O luto nos lembra que a relação que existia não pode ser substituída, porque ela só era possível na singularidade de quem éramos juntos. Sem a pessoa que partiu, o espaço que ocupávamos se transforma, e é nesse processo que precisamos aprender a lidar conosco mesmos: redescobrir quem somos sem o outro, e ao mesmo tempo, carregar dentro de nós o que essa relação nos ensinou e nos deixou como legado.
Acolher a dor é permitir que ela seja sentida sem resistência, mas também sem deixar que nos engula.
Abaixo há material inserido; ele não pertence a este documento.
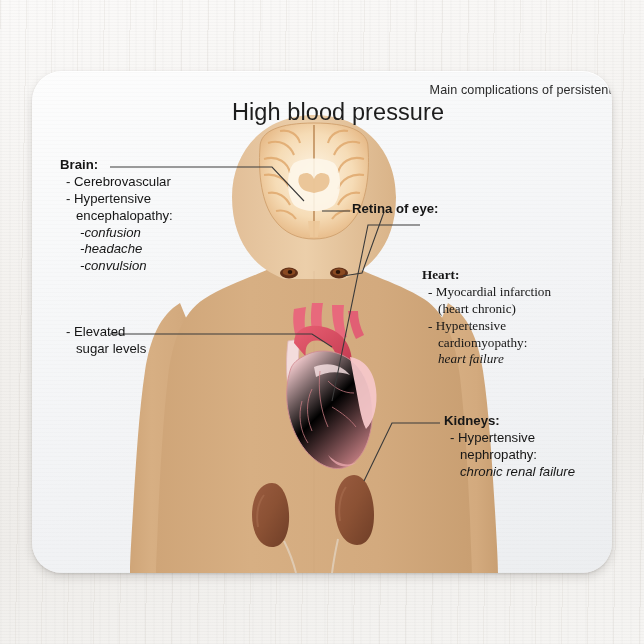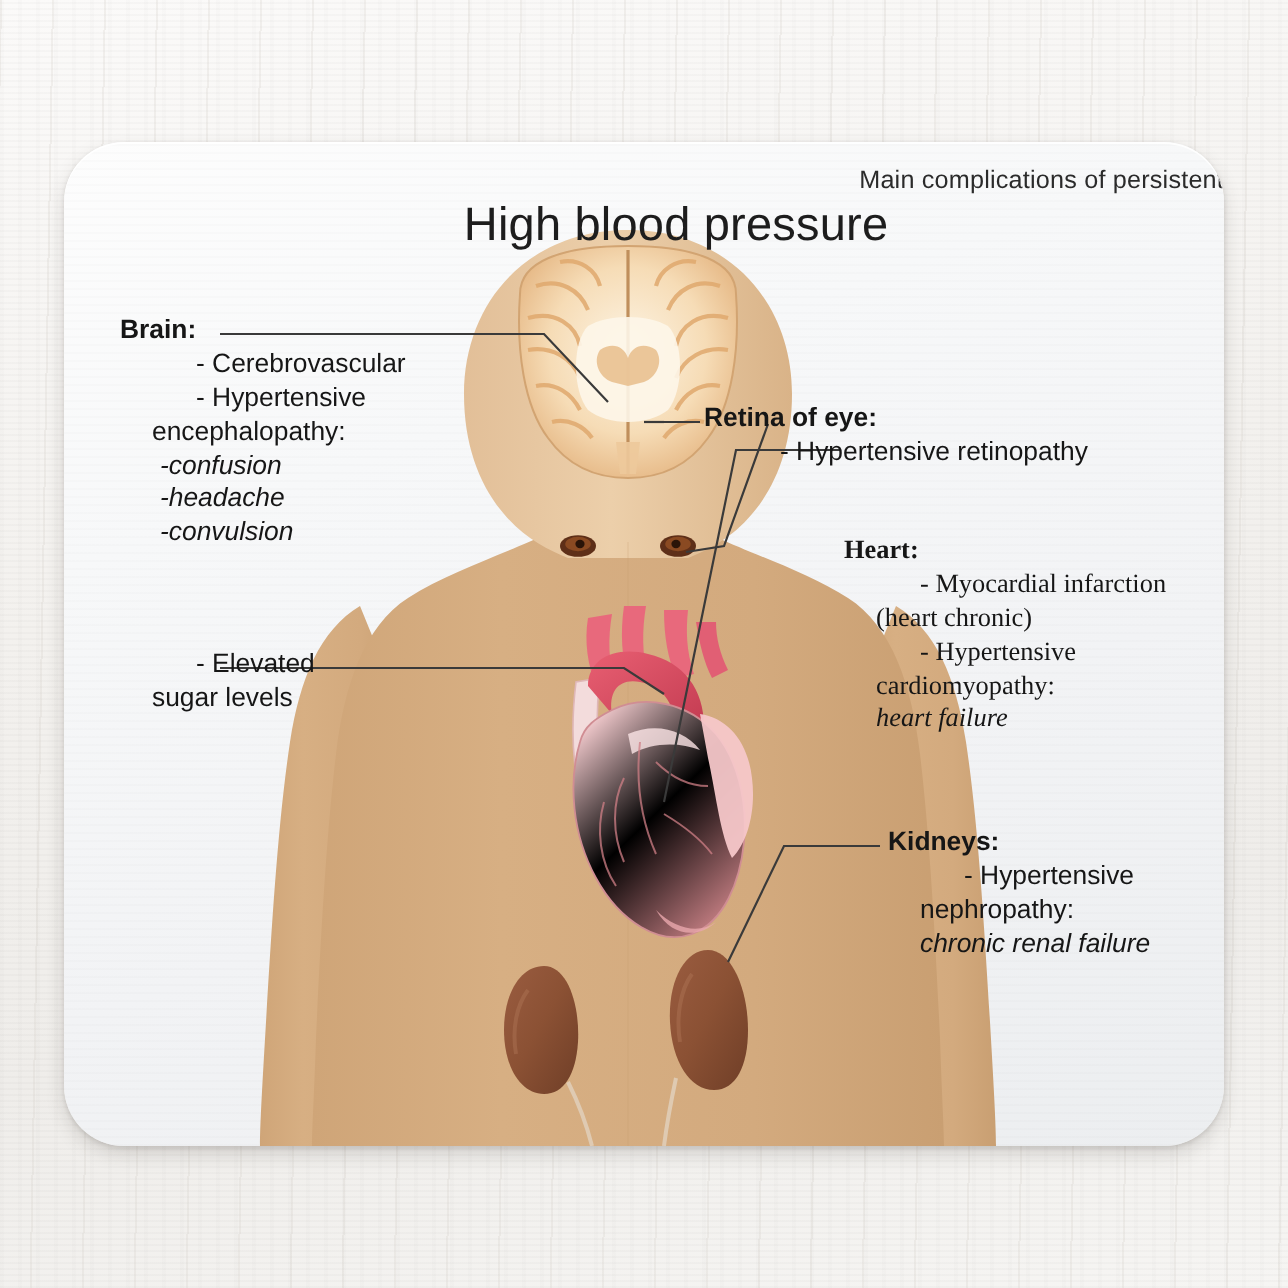--- a/index.html
+++ b/index.html
@@ -67,21 +67,21 @@
   .callout .hd{font-weight:bold;font-size:13.2px;line-height:1.28;}
   .callout .ln{font-size:13.2px;line-height:1.28;white-space:pre;}
   .callout .it{font-style:italic;}
 
   #co-brain  {left:28px; top:86px;  width:175px;}
   #co-retina {left:320px;top:130px; width:200px;}
   #co-heart  {left:390px;top:196px; width:180px;font-family:Liberation Serif, serif;}
   #co-blood  {left:28px; top:253px; width:150px;}
   #co-kidney {left:412px;top:342px; width:165px;}
 
-  .ind1{padding-left:6px;margin-left:32px;}
+  .ind1{padding-left:6px;}
   .ind2{padding-left:16px;}
   .ind3{padding-left:20px;}
 </style>
 </head>
 <body>
 
 <div id="scene">
 
   <div id="mousepad">
 
@@ -269,23 +269,20 @@
           <div class="ln ind1"><span>- Hypertensive</span></div>
           <div class="ln ind2"><span>encephalopathy:</span></div>
           <div class="ln ind3"><span class="it">-confusion</span></div>
           <div class="ln ind3"><span class="it">-headache</span></div>
           <div class="ln ind3"><span class="it">-convulsion</span></div>
         </div>
     </div>
 
     <div class="callout" id="co-retina">
       <div class="hd">Retina of eye:</div>
-      <div class="body">
-          <div class="ln ind1"><span>- Hypertensive retinopathy</span></div>
-        </div>
     </div>
 
     <div class="callout" id="co-heart">
       <div class="hd">Heart:</div>
       <div class="body">
           <div class="ln ind1"><span>- Myocardial infarction</span></div>
           <div class="ln ind2"><span>(heart chronic)</span></div>
           <div class="ln ind1"><span>- Hypertensive</span></div>
           <div class="ln ind2"><span>cardiomyopathy:</span></div>
           <div class="ln ind2"><span class="it">heart failure</span></div>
É olhar para a ausência física e, em vez de negá-la, aprender a conviver com ela como parte da nossa caminhada. É transformar o vazio em espaço de memória, onde o amor continua vivo, ainda que em outra forma.
✨ Pensamento para o coração: "Eu reconheço minha dor, mas não me deixo aprisionar por ela. Transformo a ausência em saudade, a saudade em gratidão, e a gratidão em força para seguir. A presença física se foi, mas o amor permanece em mim, como parte da minha história e da minha essência."
Assim, o luto deixa de ser apenas perda e se torna também encontro: encontro com a própria capacidade de amar, de ressignificar e de continuar vivendo com dignidade e esperança.